**LISTED RECORDS**.
.....
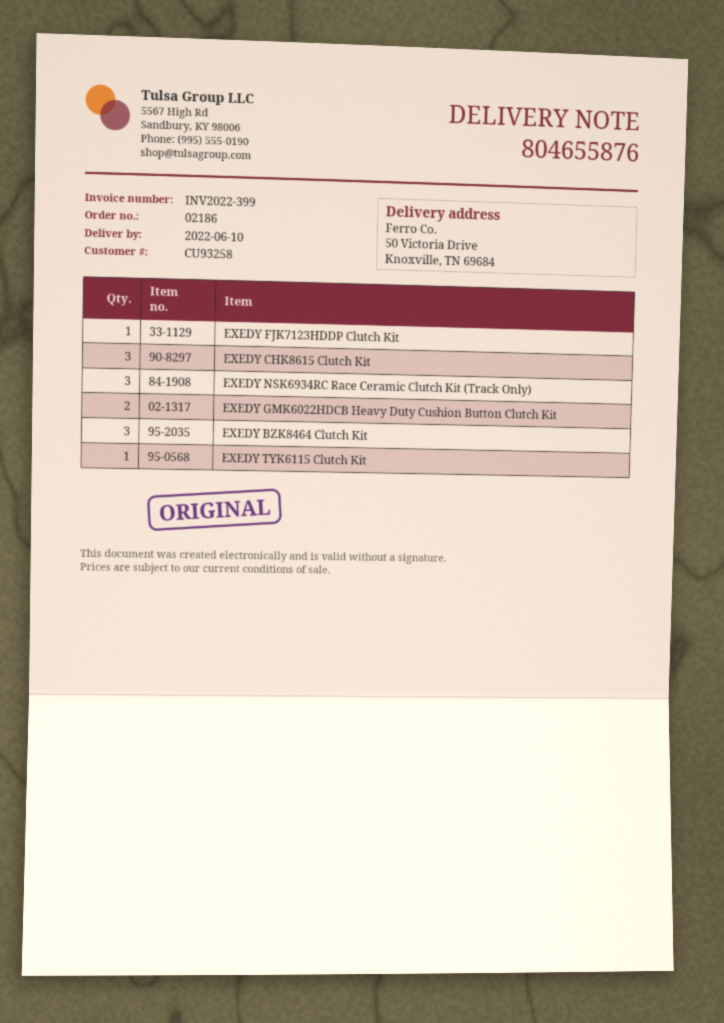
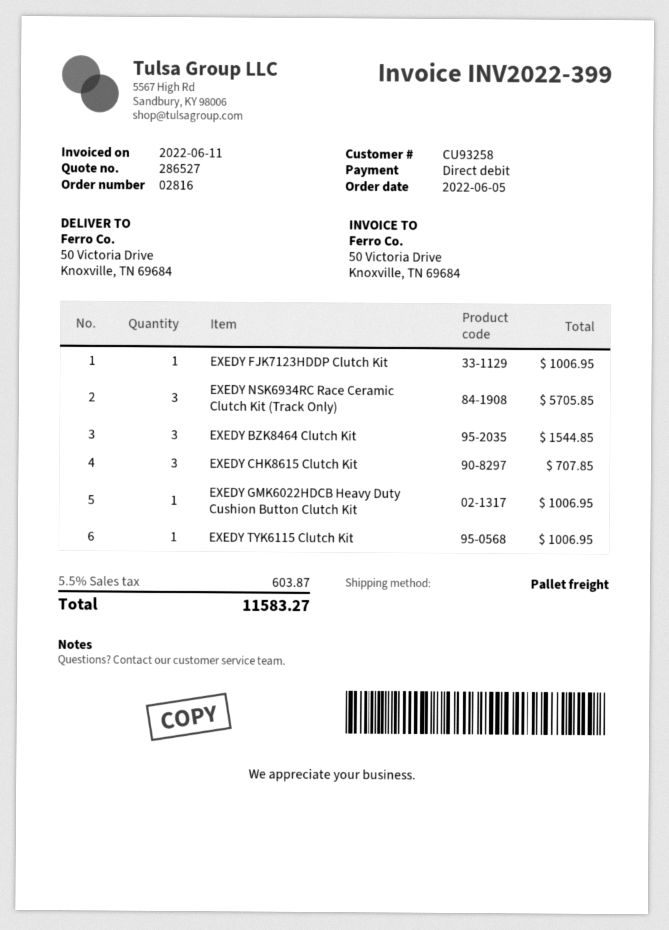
order number: 02186 -> 02816
EXEDY GMK6022HDCB Heavy Duty Cushion Button Clutch Kit: 2 -> 1

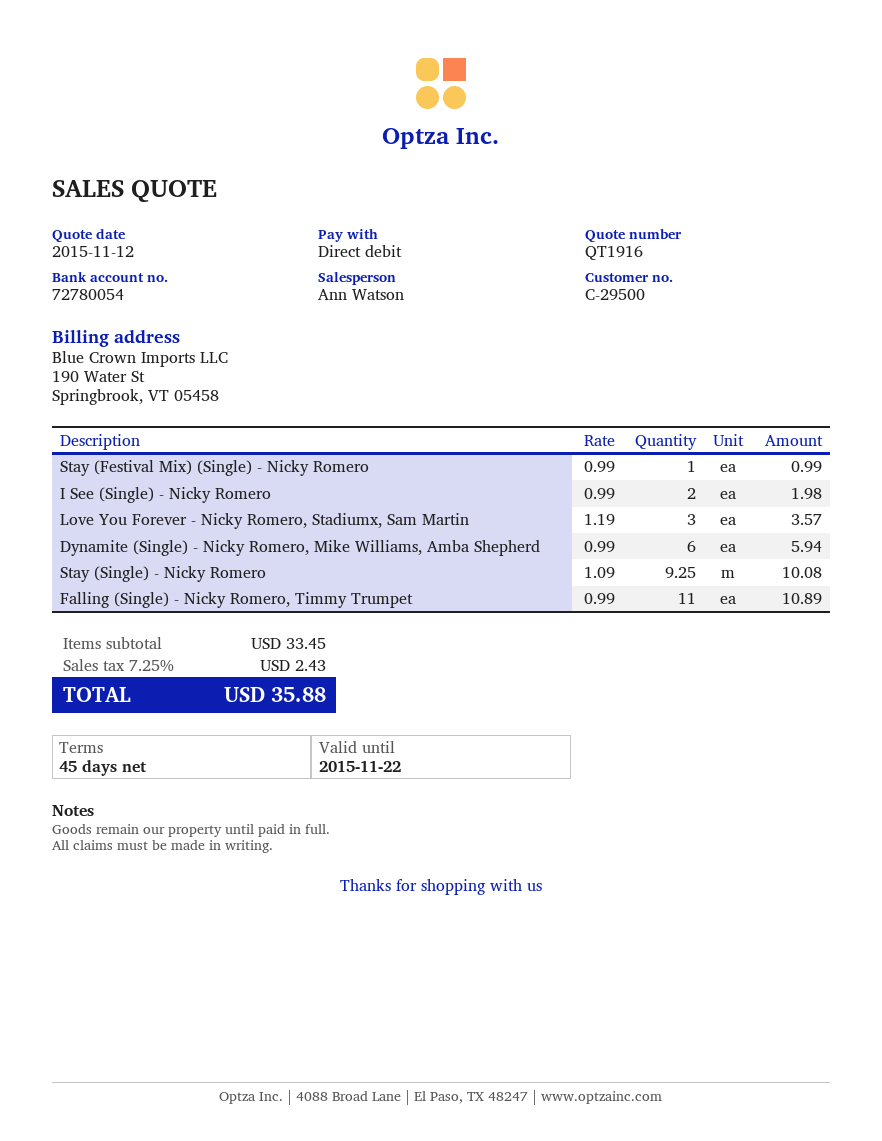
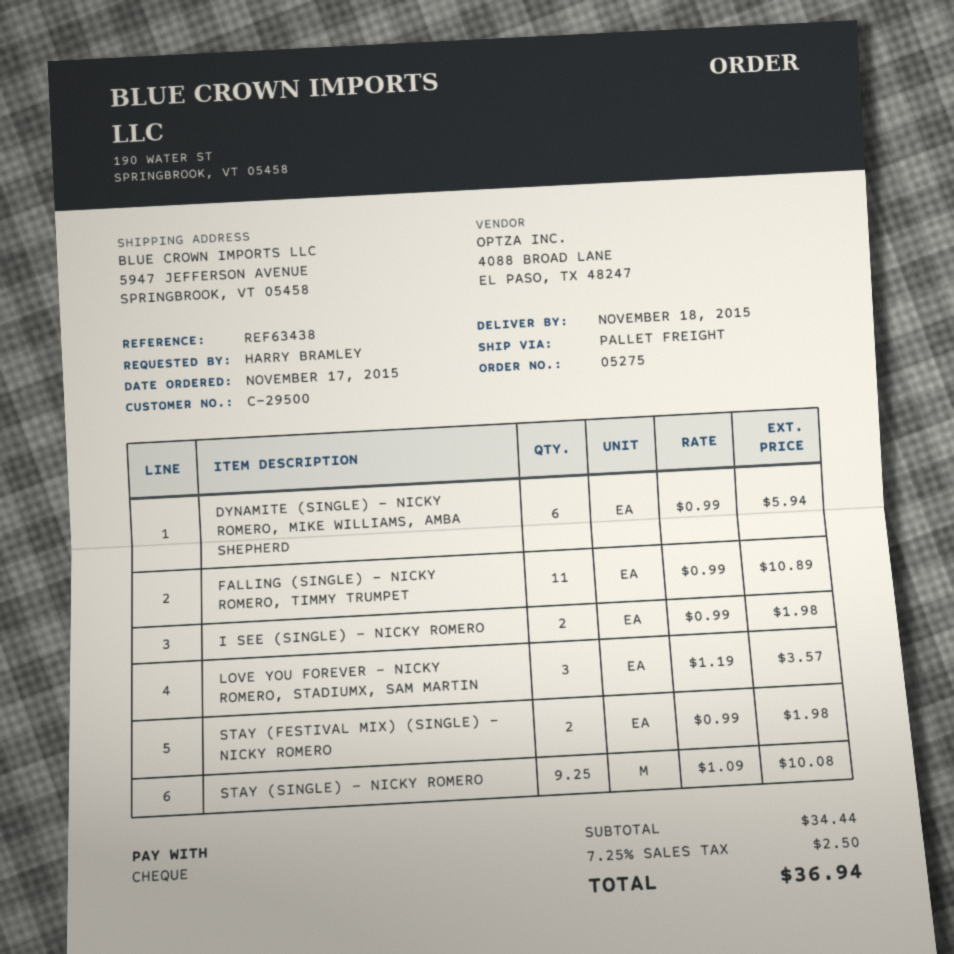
payment method: direct debit -> cheque
Stay (Festival Mix) (Single) - Nicky Romero: 1 x 0.99 = 0.99 -> 2 x 0.99 = 1.98
subtotal: 33.45 -> 34.44
tax: 7.25% = 2.43 -> 7.25% = 2.50
total: 35.88 -> 36.94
.....
Your copy must hold every record above in its exact wording and must hold no pictures.

**SOLUTION**.
order number: 02186 -> 02816
EXEDY GMK6022HDCB Heavy Duty Cushion Button Clutch Kit: 2 -> 1

payment method: direct debit -> cheque
Stay (Festival Mix) (Single) - Nicky Romero: 1 x 0.99 = 0.99 -> 2 x 0.99 = 1.98
subtotal: 33.45 -> 34.44
tax: 7.25% = 2.43 -> 7.25% = 2.50
total: 35.88 -> 36.94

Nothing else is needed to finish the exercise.